To investigate the chemomechanical properties of a conformer during manipulation, it is essential that the interaction between the scanning probe and the molecule is purely mechanical. Non-contact atomic force microscopy (NC-AFM), with its sensitivity to force rather than current, is ideally suited to this task. Although atomic manipulation with NC-AFM is now well established19, manipulation of molecules is still very much an emerging field of study. Whilst a small number of groups have reported molecular manipulation with NC-AFM (for example20,21), very few have recorded the forces involved, and generally only relatively simple molecules have been investigated.

The lateral force responsible for moving metal adatoms and CO molecules was first quantified by Ternes et al.22. Since then, larger molecules, such as perylene-tetracarboxylic-dianhydride (PTCDA)23,24 and H2Pc (ref. 25) have been investigated. These studies, however, examine either small or flat molecules which are structurally rigid and so have significantly limited internal degrees of freedom compared with other commonly investigated large molecules. Consequently, it remains an open question as to whether the force for manipulation can be measured for complex molecular structures, and, in particular, whether conformational dependencies can be identified.

In this article, we report the forces required to laterally manipulate two conformers of a single molecule on Cu(111). The prototypical molecule we study is tetra(4-bromophenyl) porphyrin (Br4TPP) which, similar to a number of phenyl-terminated porphyrin molecules, is known to adopt two different conformations on noble metal (111) surfaces26. We show that the lateral forces required for manipulation have a strong dependence on conformation type, even though each conformer shares almost identical adsorption characteristics. Nudged elastic band (NEB) calculations using van der Waals density functional theory (vdW-DFT) reveal that despite a similar adsorption energy for each conformer, the energy barriers for diffusion increase by over 50% for one conformational form.

Results

Conformer structure imaged with non-contact atomic force microscopy

In Fig. 1 we show typical constant current STM and constant height NC-AFM imaging of conformers deposited on the Cu(111) surface at 77 K, and imaged at 5 K (see Methods for details). As discussed in detail elsewhere27 the Br4TPP molecule (shown in Fig. 1) adopts two different conformations on Cu(111) via the alignment and interaction of the porphyrin macrocycle and phenyl leg groups with the underlying copper. The greatest contribution to the van der Waals (vdW) interaction comes from the flexible phenyl ‘leg’ groups at each corner of the molecule. This gives rise to strong distortions within the molecular core of both conformers, which adopt a saddle arrangement to provide better positioning of the legs with respect to the underlying copper substrate. The two Br4TPP conformers, which we denote Type I and Type II, are shown as ball-and-stick diagrams in Fig. 1c,f, respectively. The key feature to note is that while both conformers adopt a similar saddle structure, in which the two iminic pyrrole groups become tilted towards the underlying copper surface, in the Type II arrangement the distortion is more extreme. The reduced steric repulsion between the pyrrole and phenyl groups therefore allows the phenyl legs to ‘swing’ into more favourable locations to maximize the vdW interaction.

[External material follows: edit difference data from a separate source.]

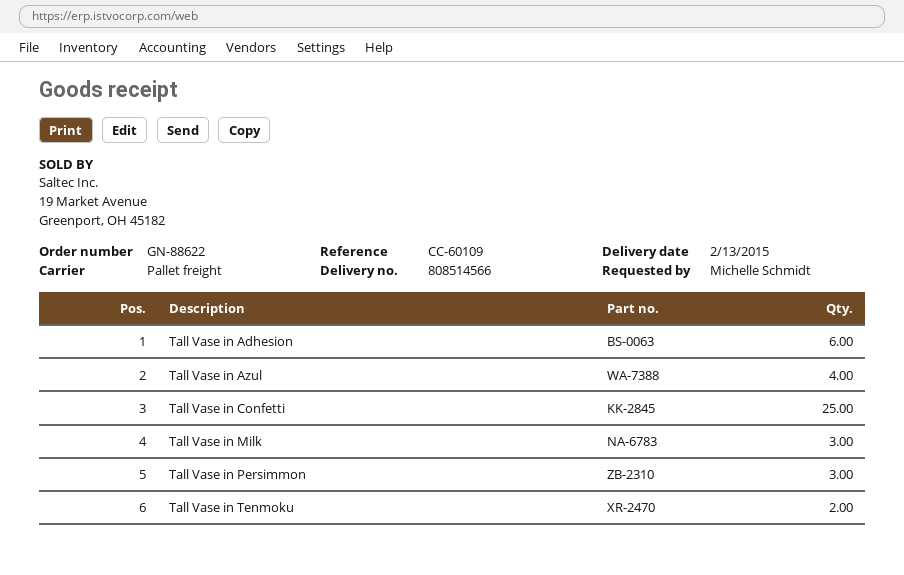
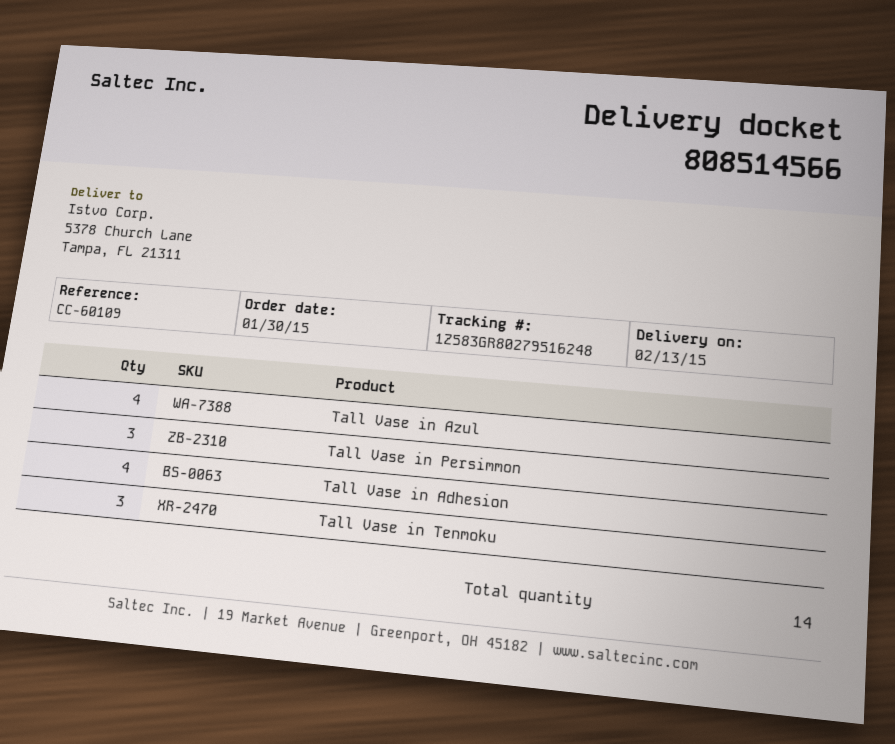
Tall Vase in Adhesion: 6 -> 4
Tall Vase in Confetti: 25 -> none
Tall Vase in Milk: 3 -> none
Tall Vase in Tenmoku: 2 -> 3

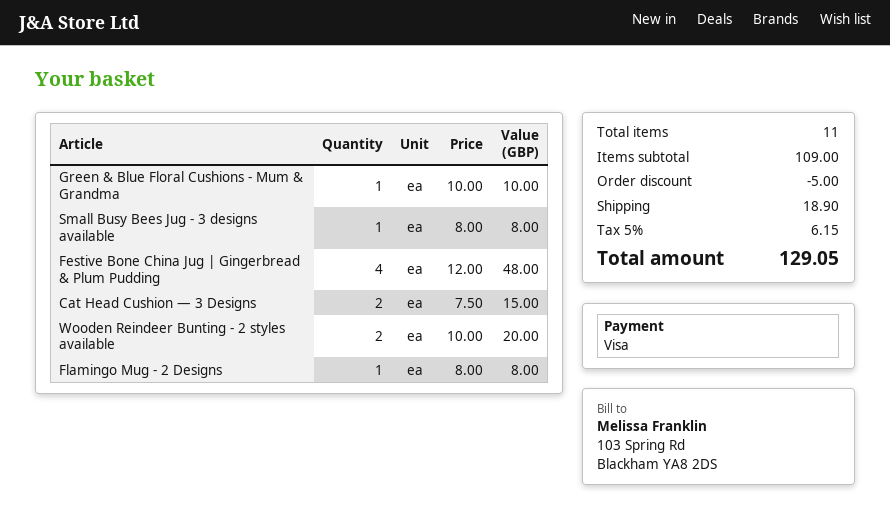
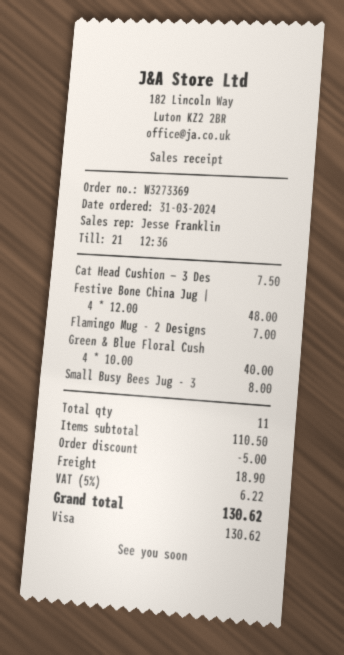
Green & Blue Floral Cushions - Mum & Grandma: 1 x 10.00 = 10.00 -> 4 x 10.00 = 40.00
Cat Head Cushion — 3 Designs: 2 x 7.50 = 15.00 -> 1 x 7.50 = 7.50
Wooden Reindeer Bunting - 2 styles available: 2 x 10.00 = 20.00 -> none
Flamingo Mug - 2 Designs: 1 x 8.00 = 8.00 -> 1 x 7.00 = 7.00
subtotal: 109.00 -> 110.50
tax: 5% = 6.15 -> 5% = 6.22
total: 129.05 -> 130.62

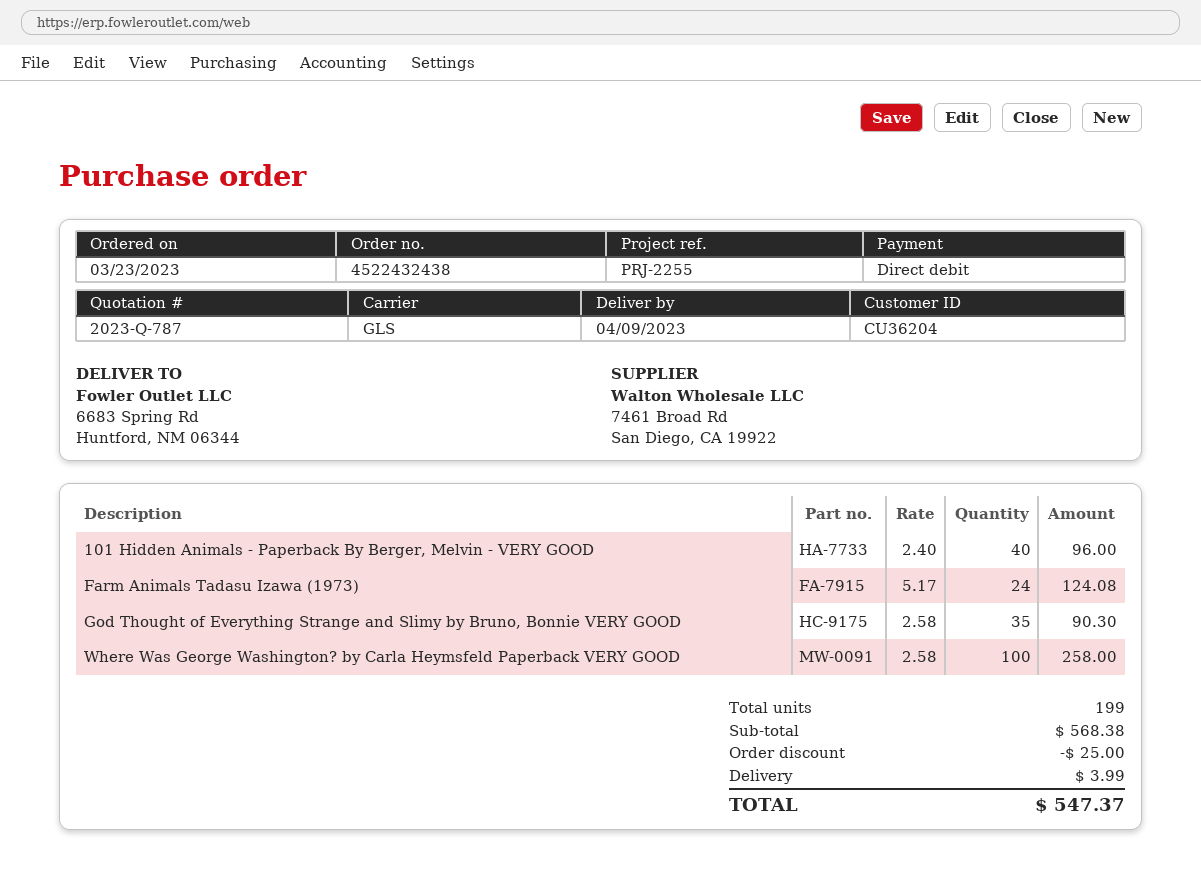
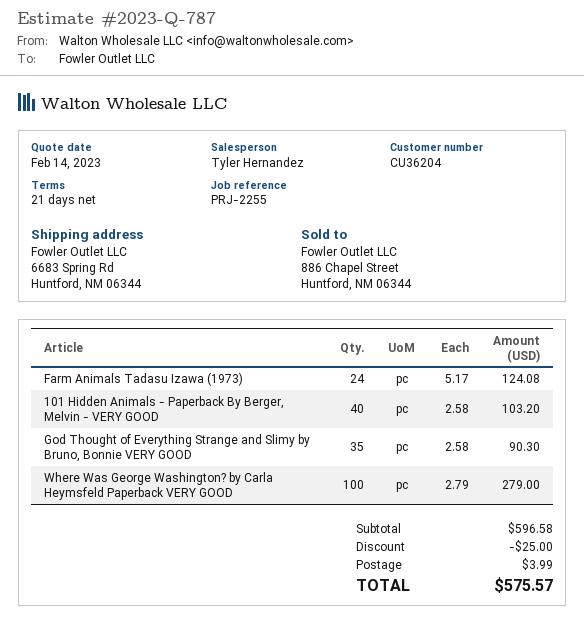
101 Hidden Animals - Paperback By Berger, Melvin - VERY GOOD: 40 x 2.40 = 96.00 -> 40 x 2.58 = 103.20
Where Was George Washington? by Carla Heymsfeld Paperback VERY GOOD: 100 x 2.58 = 258.00 -> 100 x 2.79 = 279.00
subtotal: 568.38 -> 596.58
total: 547.37 -> 575.57

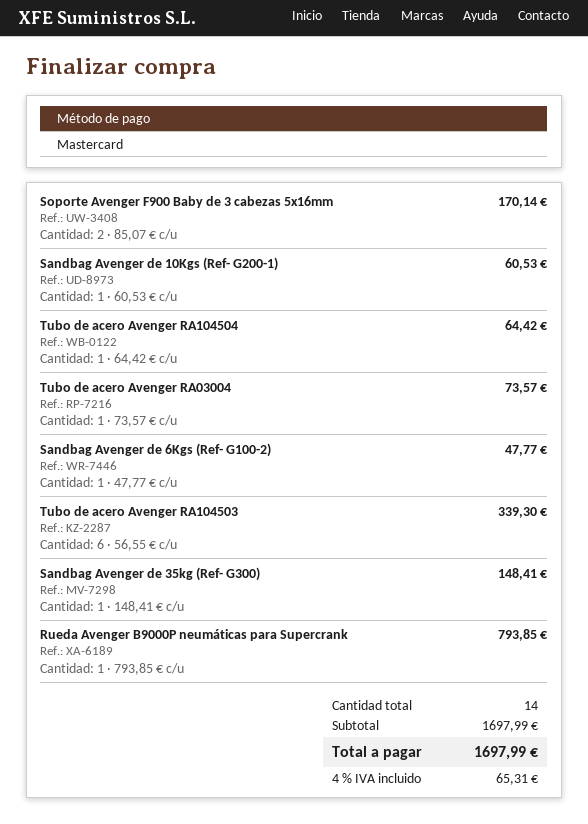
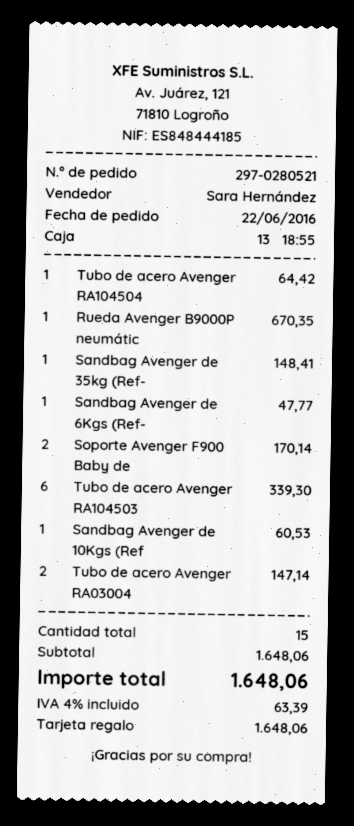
payment method: Mastercard -> gift card
Tubo de acero Avenger RA03004: 1 for 73.57 -> 2 for 147.14
Rueda Avenger B9000P neumáticas para Supercrank: 1 for 793.85 -> 1 for 670.35
total quantity: 14 -> 15
subtotal: 1697.99 -> 1648.06
tax: 4% = 65.31 -> 4% = 63.39
total: 1697.99 -> 1648.06

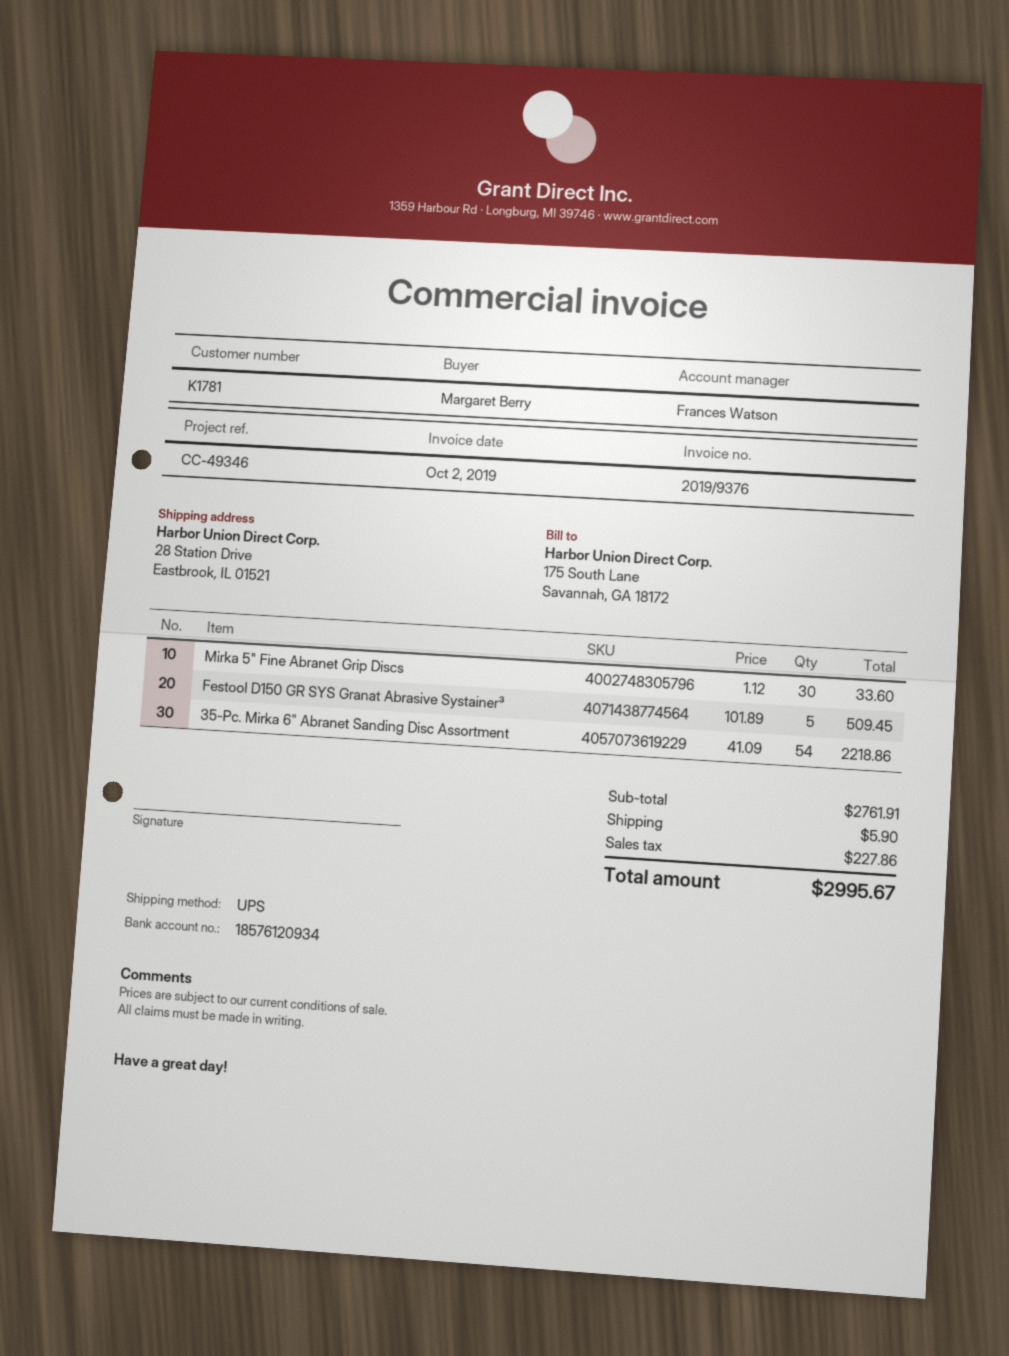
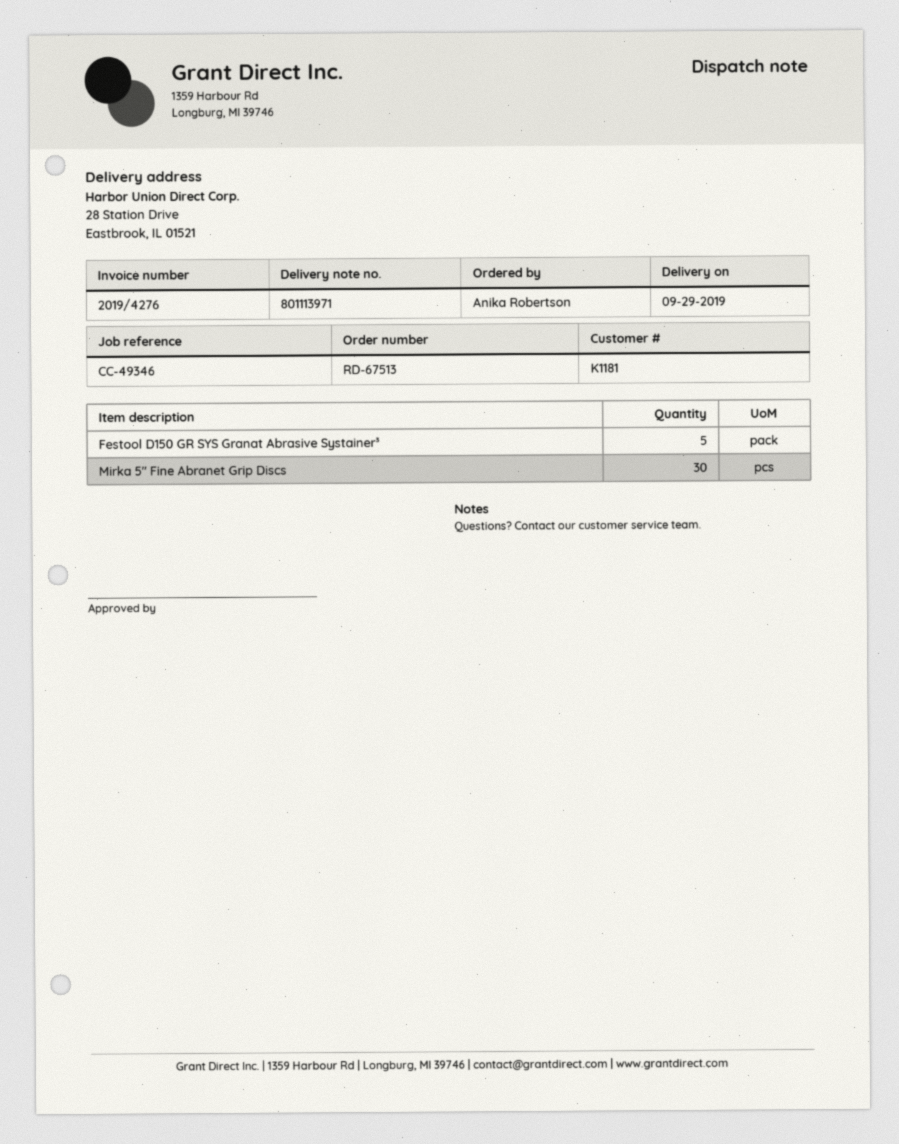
invoice number: 2019/9376 -> 2019/4276
customer number: K1781 -> K1181
ordered by: Margaret Berry -> Anika Robertson
35-Pc. Mirka 6" Abranet Sanding Disc Assortment: 54 -> none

Figure 1: STM and NC-AFM images of Br4TPP conformers on Cu(111).
Figure 1

Type I conformers are shown imaged in the (a) constant current STM and (b) constant height NC-AFM modes. Equivalent scans for the Type II conformer are shown in d,e. DFT calculated structures, shown in c,f reveal significant differences in distortion for the Type I and II conformers, respectively. Ball-and-stick illustrations are shown from a top-down view (surface removed for clarity) and two side-on views marked with red and blue arrows and boxes. The C–Cu adsorption distance, marked as i and ii is 2.70 and 2.74 Å for the Type I and II conformers, respectively. STM data were collected in separate experiments. Parameters: STM: (A)-1V/4pA, (d)+1V/50pA. AFM: a0=200 pm, V=50 mV. Image sizes 3.5 × 3.5 nm. STM images are shown with a saturated colour scale.

The observed conformers of Br4TPP are similar in appearance to those observed by Iancu et al.28 for the structurally similar TBrPP-Co, which, although initially thought to differ as saddle and planar structures, were later found to both adopt a saddle arrangement29,30 similar to that found for the Br4TPP molecule we study here.

NC-AFM, which is sensitive to the tip-sample force gradient, can directly image features relating to the intramolecular structure of a molecule31,32,33, as well as the structure of molecular conformers34. This can be achieved via termination of the scanning probe with a single molecule35 or spontaneous termination of the tip36. Figure 1b,e show NC-AFM images taken in a similar manner for Type I and II conformers, respectively. We expect that in this case our tip is molecularly terminated, either by another Br4TPP molecule or potentially with CO, due to residual gas contaminants in the vacuum chamber (Supplementary Figs 1 and 3, and related discussion).

The primary feature observed for the Type I molecule in Fig. 1b is the strong repulsion located over the phenyl leg groups and what is assumed to be two of the pyrrole units at the top and bottom of the molecule. Despite the evidence for molecular tip termination, intramolecular resolution within the aromatic rings is not observed. We note that other non-planar molecules, such as sexi-phenyl (ref. 37), appear with similar resolution. The consistent magnitude of the Δf signal observed across the molecule corresponds well to the calculated structure in Fig. 1c, which shows similar heights of the distorted core and leg groups. In contrast, the Type II conformer shown in Fig. 1e exhibits a significantly more repulsive core than the periphery of the molecule. This is typically observed as two bright features corresponding to the expected location of the tilted pyrrole groups within the macrocycle (see Supplementary Fig. 2 for other examples) and is likely a direct consequence of the buckled conformational structure (Fig. 1f).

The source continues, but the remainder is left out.